What needs to be done -> Print each record exactly as it appears, but drop the images.

(Code change snippets)
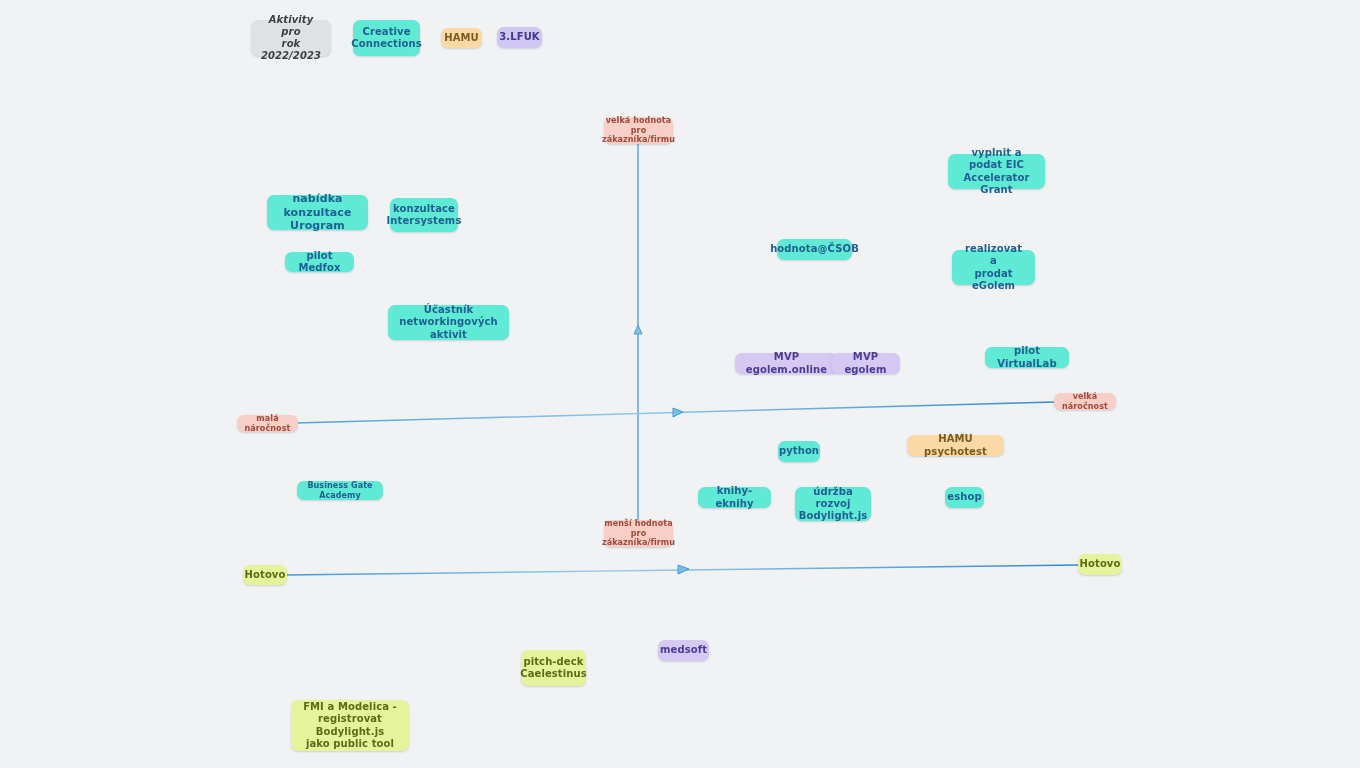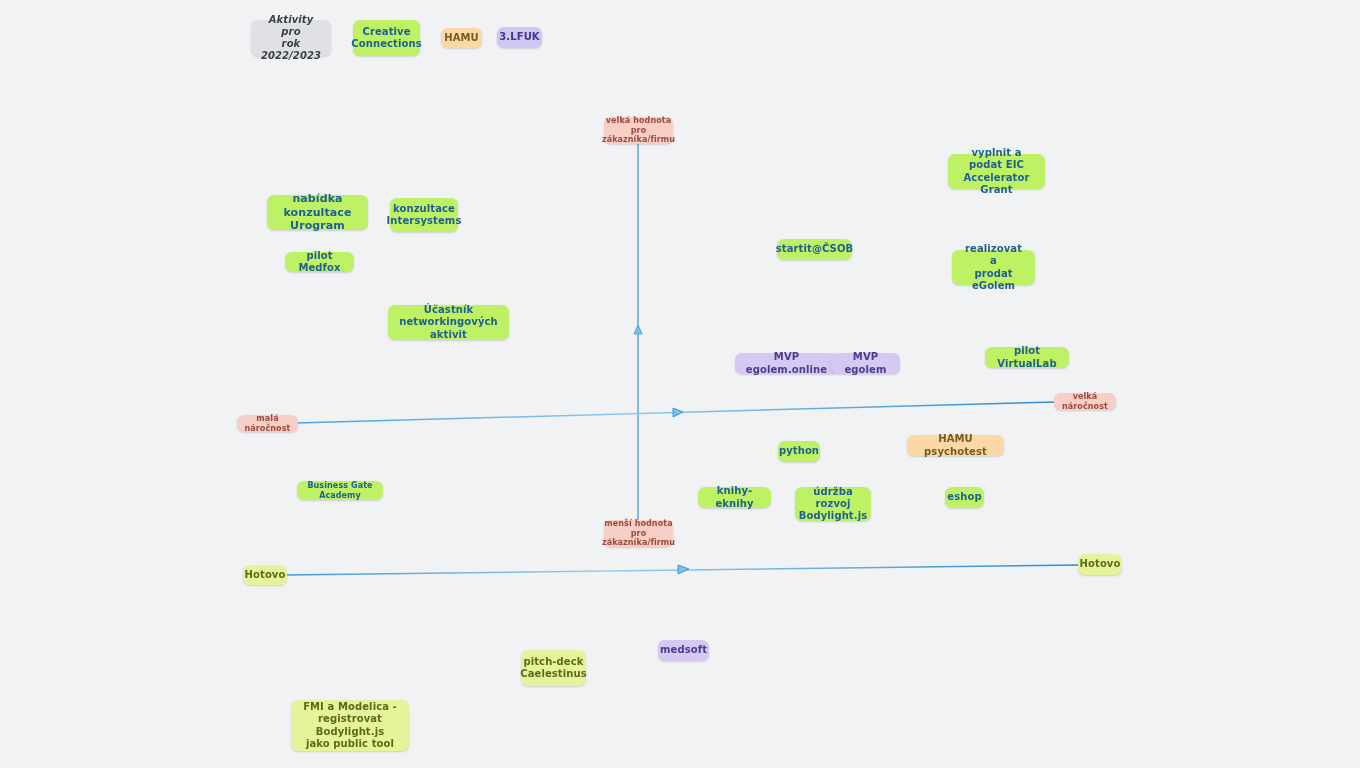--- a/index.html
+++ b/index.html
@@ -38,7 +38,7 @@
   }
 
   
-  .c-blue   { background:#bef264; color:#1f5f91;text-align:center; }
+  .c-blue   { background:#5eead4; color:#1f5f91;text-align:center; }
   .c-grey   { background:#dfe1e4; color:#3b3f45;font-style:italic; }
   .c-orange { background:#fad9a6; color:#7a5a1d; }
   .c-purple { background:#cfc6f2; color:#45368f; }

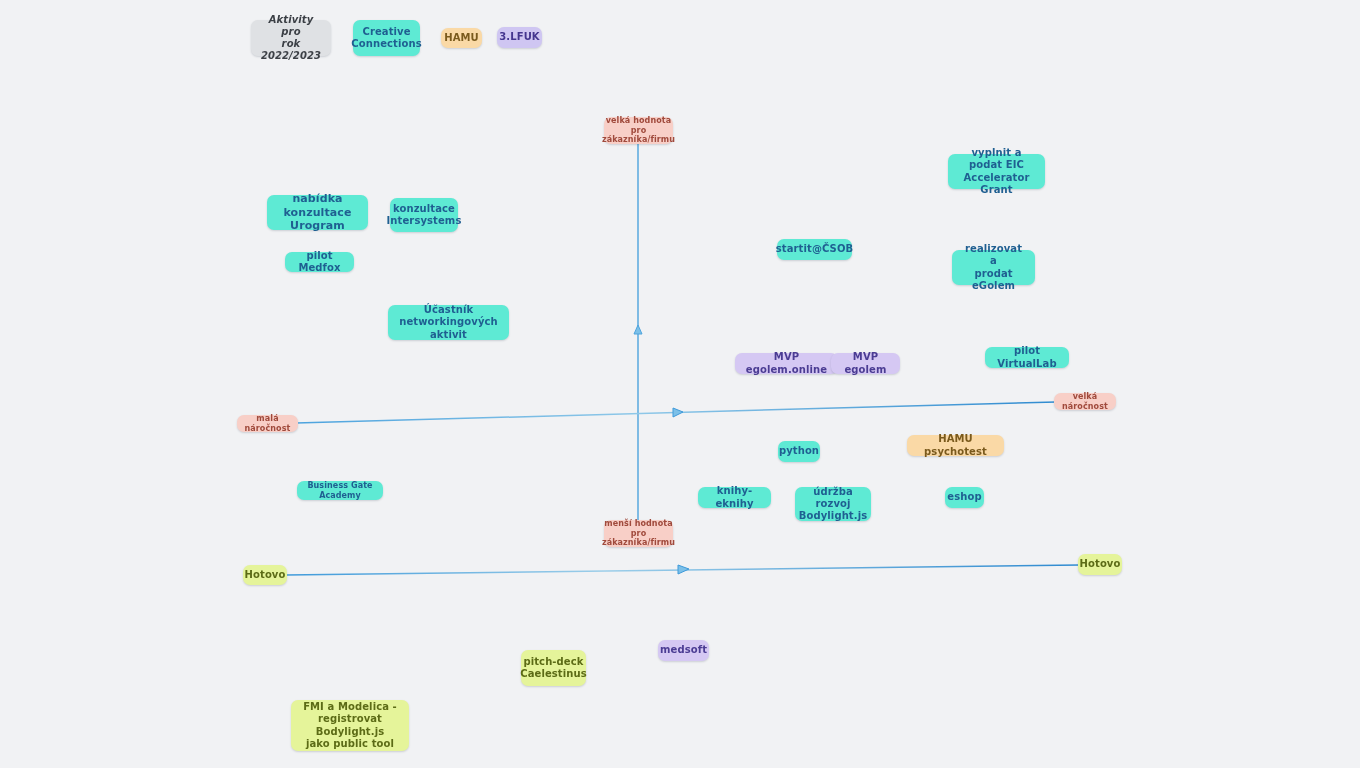--- a/index.html
+++ b/index.html
@@ -110,7 +110,7 @@
 networkingových aktivit</div>
       <div class="node c-blue t10" style="left: 948px; top: 154px; width: 97px; height: 35px;">vyplnit a podat EIC
 Accelerator Grant</div>
-      <div class="node c-blue t10" style="left: 777px; top: 239px; width: 75px; height: 21px;">startit@ČSOB</div>
+      <div class="node c-blue t10" style="left: 777px; top: 239px; width: 75px; height: 21px;">hodnota@ČSOB</div>
       <div class="node c-blue t10" style="left: 952px; top: 250px; width: 83px; height: 35px;">realizovat a
 prodat eGolem</div>
       <div class="node c-purple2 t10" style="left: 735px; top: 353px; width: 103px; height: 21px;">MVP egolem.online</div>

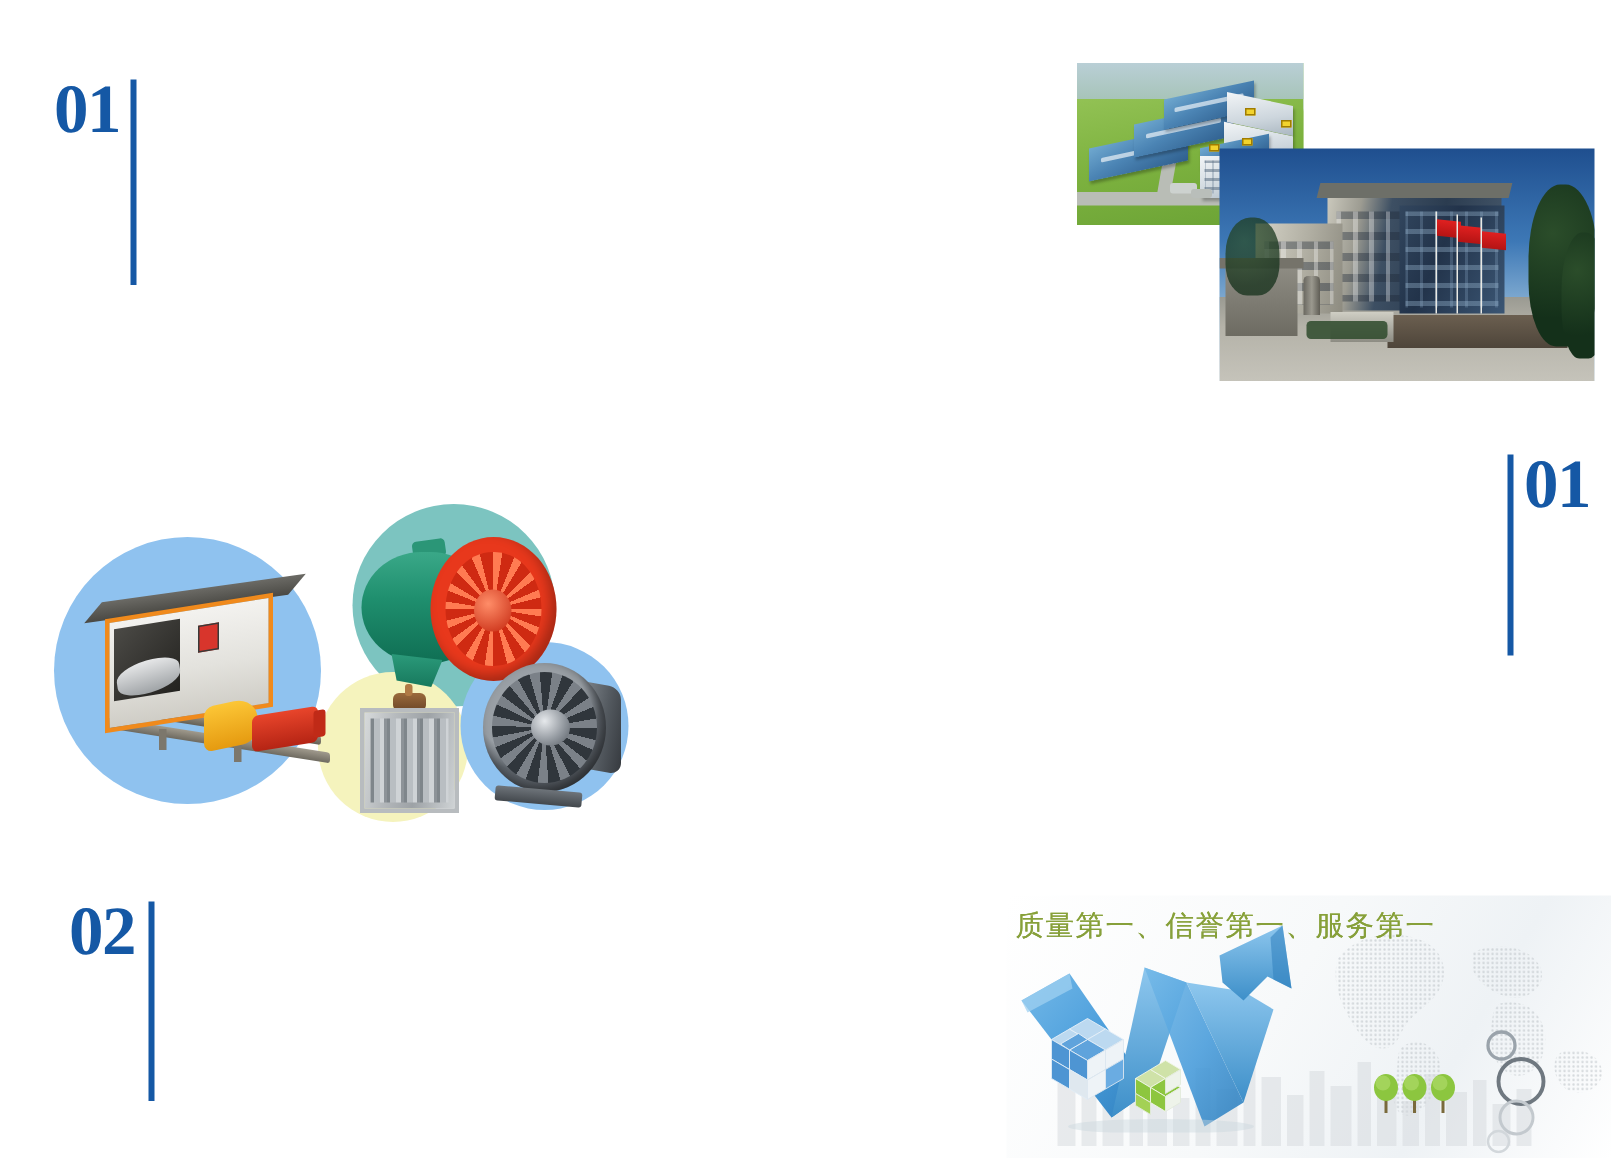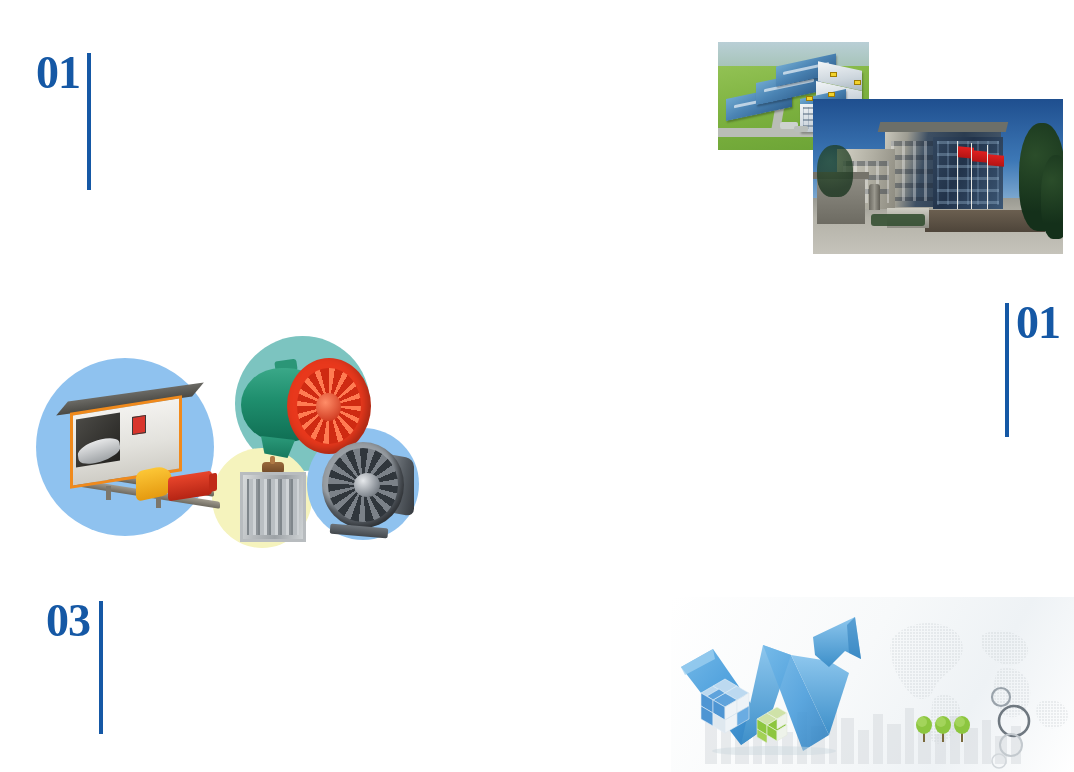--- a/index.html
+++ b/index.html
@@ -365,7 +365,7 @@
   </div>
 
   <div class="marker" id="marker-03">
-    <span class="num">03</span>
+    <span class="num">02</span>
     <span class="rule"></span>
   </div>
 

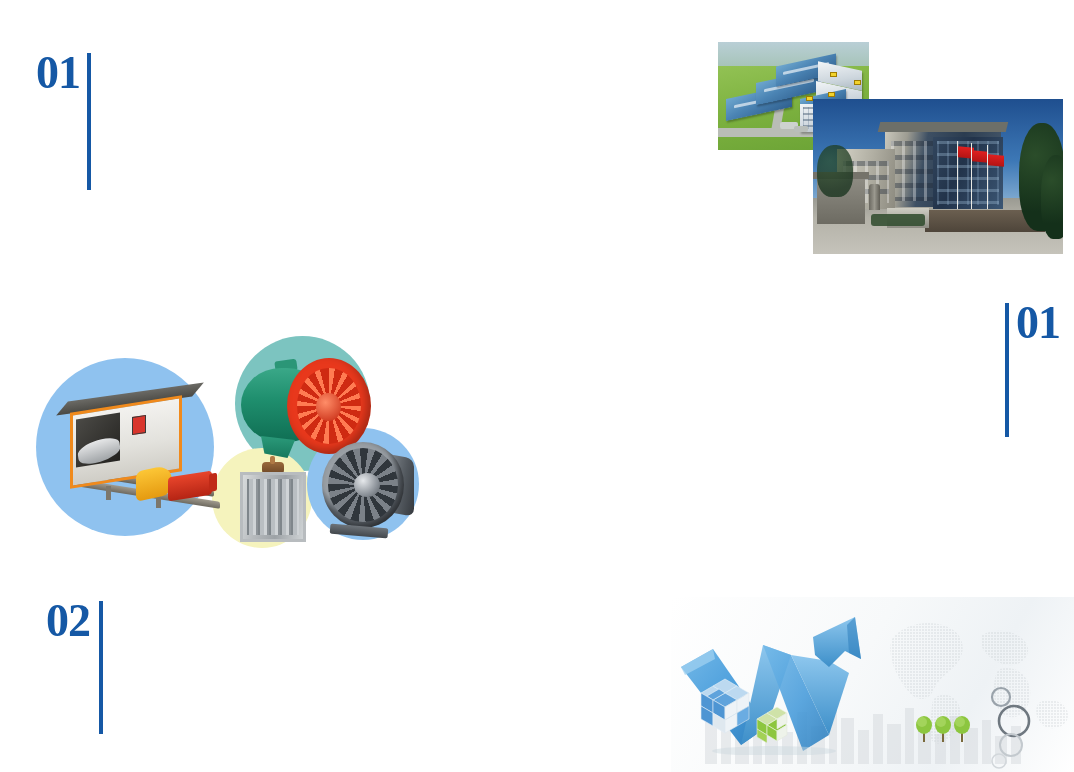--- a/index.html
+++ b/index.html
@@ -628,6 +628,7 @@
       <circle cx="18" cy="76" r="7" fill="none" stroke="#d2d7db" stroke-width="1.6"></circle>
     </svg>
 
+    <div id="slogan-text">质量第一、信誉第一、服务第一</div>
   </div>
 
 </div>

Result ->
--- a/index.html
+++ b/index.html
@@ -38,7 +38,7 @@
   }
 
   
-  .c-blue   { background:#bef264; color:#1f5f91;text-align:center; }
+  .c-blue   { background:#5eead4; color:#1f5f91;text-align:center; }
   .c-grey   { background:#dfe1e4; color:#3b3f45;font-style:italic; }
   .c-orange { background:#fad9a6; color:#7a5a1d; }
   .c-purple { background:#cfc6f2; color:#45368f; }

--- a/index.html
+++ b/index.html
@@ -110,7 +110,7 @@
 networkingových aktivit</div>
       <div class="node c-blue t10" style="left: 948px; top: 154px; width: 97px; height: 35px;">vyplnit a podat EIC
 Accelerator Grant</div>
-      <div class="node c-blue t10" style="left: 777px; top: 239px; width: 75px; height: 21px;">startit@ČSOB</div>
+      <div class="node c-blue t10" style="left: 777px; top: 239px; width: 75px; height: 21px;">hodnota@ČSOB</div>
       <div class="node c-blue t10" style="left: 952px; top: 250px; width: 83px; height: 35px;">realizovat a
 prodat eGolem</div>
       <div class="node c-purple2 t10" style="left: 735px; top: 353px; width: 103px; height: 21px;">MVP egolem.online</div>

--- a/index.html
+++ b/index.html
@@ -365,7 +365,7 @@
   </div>
 
   <div class="marker" id="marker-03">
-    <span class="num">03</span>
+    <span class="num">02</span>
     <span class="rule"></span>
   </div>
 

--- a/index.html
+++ b/index.html
@@ -628,6 +628,7 @@
       <circle cx="18" cy="76" r="7" fill="none" stroke="#d2d7db" stroke-width="1.6"></circle>
     </svg>
 
+    <div id="slogan-text">质量第一、信誉第一、服务第一</div>
   </div>
 
 </div>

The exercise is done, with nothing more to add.